Polyphenols from Toona sinensis seeds alleviate neuroinflammation in rats with Parkinson's disease. - GreenMedInfo Summary

Objective To explore the inhibitory effects of polyphenols from Toona sinensis seeds (PTSS) on neuroinflammation and the underlying mechanism in rats with Parkinson's disease (PD). Methods PD rat models were prepared by stereotaxic injection of 6-hydroxydopamine (6-OHDA) into one side of striatum of Sprague-Dawley male rats. Model rats were randomly divided into model group and PTSS group (n=10), and a normal control group was set as well (n=10). The rotational behavior of rats was induced by intraperitoneal injection of apomorphine (APO) after 30 days, and the behavioral changes of rats from each group were investigated. The morphological and quantity changes of DA neurons (tyrosine hydroxylase positive, TH-positive), microglia cells (ionized calcium binding adaptor molecule-1, Iba1-positive) and astrocytes (glial fibrillary acidic protein, GFAP-positive) in substantia nigra (SN) of rats from each group were examined by immunohistochemistry. Inducible nitric oxide synthase (iNOS), nuclear factor-κB p65 (NF-κBp65), p38 mitogen-activated protein kinase (p38MAPK) and phosphor-p38 mitogen-activated protein kinase (p-p38MAPK) levels were evaluated through immunohistochemical staining. The protein levels of TH, GFAP, p38MAPK and p-p38MAPK in SN were examined by Western blot analysis. Results The number of rotations in the rats of the PTSS group was significantly reduced compared with that in the model group.

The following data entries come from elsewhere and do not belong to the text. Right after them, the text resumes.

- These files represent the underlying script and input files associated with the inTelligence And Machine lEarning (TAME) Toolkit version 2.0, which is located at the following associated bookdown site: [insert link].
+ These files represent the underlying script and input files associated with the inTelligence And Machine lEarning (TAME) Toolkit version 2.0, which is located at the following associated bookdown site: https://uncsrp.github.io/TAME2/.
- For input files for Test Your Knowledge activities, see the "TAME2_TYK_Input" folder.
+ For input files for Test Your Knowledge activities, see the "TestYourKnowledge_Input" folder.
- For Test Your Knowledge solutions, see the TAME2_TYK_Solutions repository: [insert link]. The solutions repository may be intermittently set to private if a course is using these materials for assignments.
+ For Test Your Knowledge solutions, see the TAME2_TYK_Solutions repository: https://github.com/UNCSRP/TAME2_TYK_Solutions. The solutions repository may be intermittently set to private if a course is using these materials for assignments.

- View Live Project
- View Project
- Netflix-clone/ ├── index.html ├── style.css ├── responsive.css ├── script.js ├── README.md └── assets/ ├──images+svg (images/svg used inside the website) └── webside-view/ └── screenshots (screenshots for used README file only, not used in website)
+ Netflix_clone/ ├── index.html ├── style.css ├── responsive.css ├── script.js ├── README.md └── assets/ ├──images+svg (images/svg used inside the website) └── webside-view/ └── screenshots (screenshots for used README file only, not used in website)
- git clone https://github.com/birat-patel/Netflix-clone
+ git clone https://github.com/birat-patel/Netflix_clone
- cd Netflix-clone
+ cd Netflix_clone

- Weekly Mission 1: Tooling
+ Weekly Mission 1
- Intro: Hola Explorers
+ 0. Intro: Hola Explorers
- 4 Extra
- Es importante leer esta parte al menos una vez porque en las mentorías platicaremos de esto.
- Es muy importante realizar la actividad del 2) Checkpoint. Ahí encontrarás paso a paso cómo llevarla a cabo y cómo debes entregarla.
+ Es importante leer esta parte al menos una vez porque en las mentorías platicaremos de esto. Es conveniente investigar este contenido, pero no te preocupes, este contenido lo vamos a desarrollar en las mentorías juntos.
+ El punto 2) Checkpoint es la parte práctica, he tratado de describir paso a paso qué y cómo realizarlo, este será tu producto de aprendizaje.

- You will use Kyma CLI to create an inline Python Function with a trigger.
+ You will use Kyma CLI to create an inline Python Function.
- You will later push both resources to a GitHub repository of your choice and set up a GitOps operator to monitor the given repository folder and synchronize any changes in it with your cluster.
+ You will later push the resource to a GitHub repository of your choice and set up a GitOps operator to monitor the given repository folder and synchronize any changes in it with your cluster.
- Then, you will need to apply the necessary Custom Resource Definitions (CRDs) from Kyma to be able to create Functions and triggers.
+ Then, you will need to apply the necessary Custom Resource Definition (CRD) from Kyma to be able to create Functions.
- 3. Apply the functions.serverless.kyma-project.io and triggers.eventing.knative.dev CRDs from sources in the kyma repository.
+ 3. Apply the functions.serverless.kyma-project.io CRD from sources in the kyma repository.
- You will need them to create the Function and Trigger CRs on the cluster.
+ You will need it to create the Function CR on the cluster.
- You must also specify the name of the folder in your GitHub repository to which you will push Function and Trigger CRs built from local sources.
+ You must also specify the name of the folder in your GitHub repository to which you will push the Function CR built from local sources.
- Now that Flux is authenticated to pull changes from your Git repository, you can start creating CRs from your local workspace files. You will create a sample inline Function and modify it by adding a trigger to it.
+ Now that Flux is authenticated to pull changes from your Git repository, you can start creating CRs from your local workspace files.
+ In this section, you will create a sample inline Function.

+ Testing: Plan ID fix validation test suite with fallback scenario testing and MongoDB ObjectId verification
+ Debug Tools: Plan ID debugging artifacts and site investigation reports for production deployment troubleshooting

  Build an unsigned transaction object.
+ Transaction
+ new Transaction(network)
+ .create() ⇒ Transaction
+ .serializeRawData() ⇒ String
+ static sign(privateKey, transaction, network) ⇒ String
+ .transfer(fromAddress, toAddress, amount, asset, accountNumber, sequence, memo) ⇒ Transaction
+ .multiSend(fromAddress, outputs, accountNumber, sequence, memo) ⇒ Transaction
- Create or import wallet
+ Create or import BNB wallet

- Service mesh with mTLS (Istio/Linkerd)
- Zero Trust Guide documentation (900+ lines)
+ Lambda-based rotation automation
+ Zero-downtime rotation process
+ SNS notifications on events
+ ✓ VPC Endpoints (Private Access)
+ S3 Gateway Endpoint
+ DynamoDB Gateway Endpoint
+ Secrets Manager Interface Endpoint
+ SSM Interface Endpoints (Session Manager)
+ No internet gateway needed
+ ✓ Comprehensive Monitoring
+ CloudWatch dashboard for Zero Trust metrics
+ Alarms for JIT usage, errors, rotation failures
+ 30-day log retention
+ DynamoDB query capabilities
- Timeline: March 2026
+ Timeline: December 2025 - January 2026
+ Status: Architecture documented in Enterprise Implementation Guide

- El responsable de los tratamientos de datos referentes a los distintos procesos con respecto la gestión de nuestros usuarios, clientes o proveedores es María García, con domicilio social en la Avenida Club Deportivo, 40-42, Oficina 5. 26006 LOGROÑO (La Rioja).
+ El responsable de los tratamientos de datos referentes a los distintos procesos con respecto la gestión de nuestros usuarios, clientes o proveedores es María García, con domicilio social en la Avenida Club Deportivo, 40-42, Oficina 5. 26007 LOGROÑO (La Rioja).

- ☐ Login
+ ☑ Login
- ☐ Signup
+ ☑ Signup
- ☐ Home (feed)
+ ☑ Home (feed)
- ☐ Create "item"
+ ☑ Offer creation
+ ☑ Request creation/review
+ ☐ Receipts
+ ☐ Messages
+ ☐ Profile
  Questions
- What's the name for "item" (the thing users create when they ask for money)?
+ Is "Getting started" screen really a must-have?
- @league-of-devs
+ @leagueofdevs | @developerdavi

The number of TH-positive cells in the model group was much less than that in the control group. The number and protein levels of TH-positive cells were enhanced significantly by PTSSintervention. Compared with the control group, the protein levels of Iba1, GFAP, iNOS, NF-κB, p38MAPK and p-p38MAPK in the injured side of the model group significantly increased, which could be suppressed significantly by PTSS intervention. Conclusion PTSS demonstrates protective effects on DA neurons by inhibiting p38MAPK signaling pathway and reducing the expression of inflammatory factors in PD rats.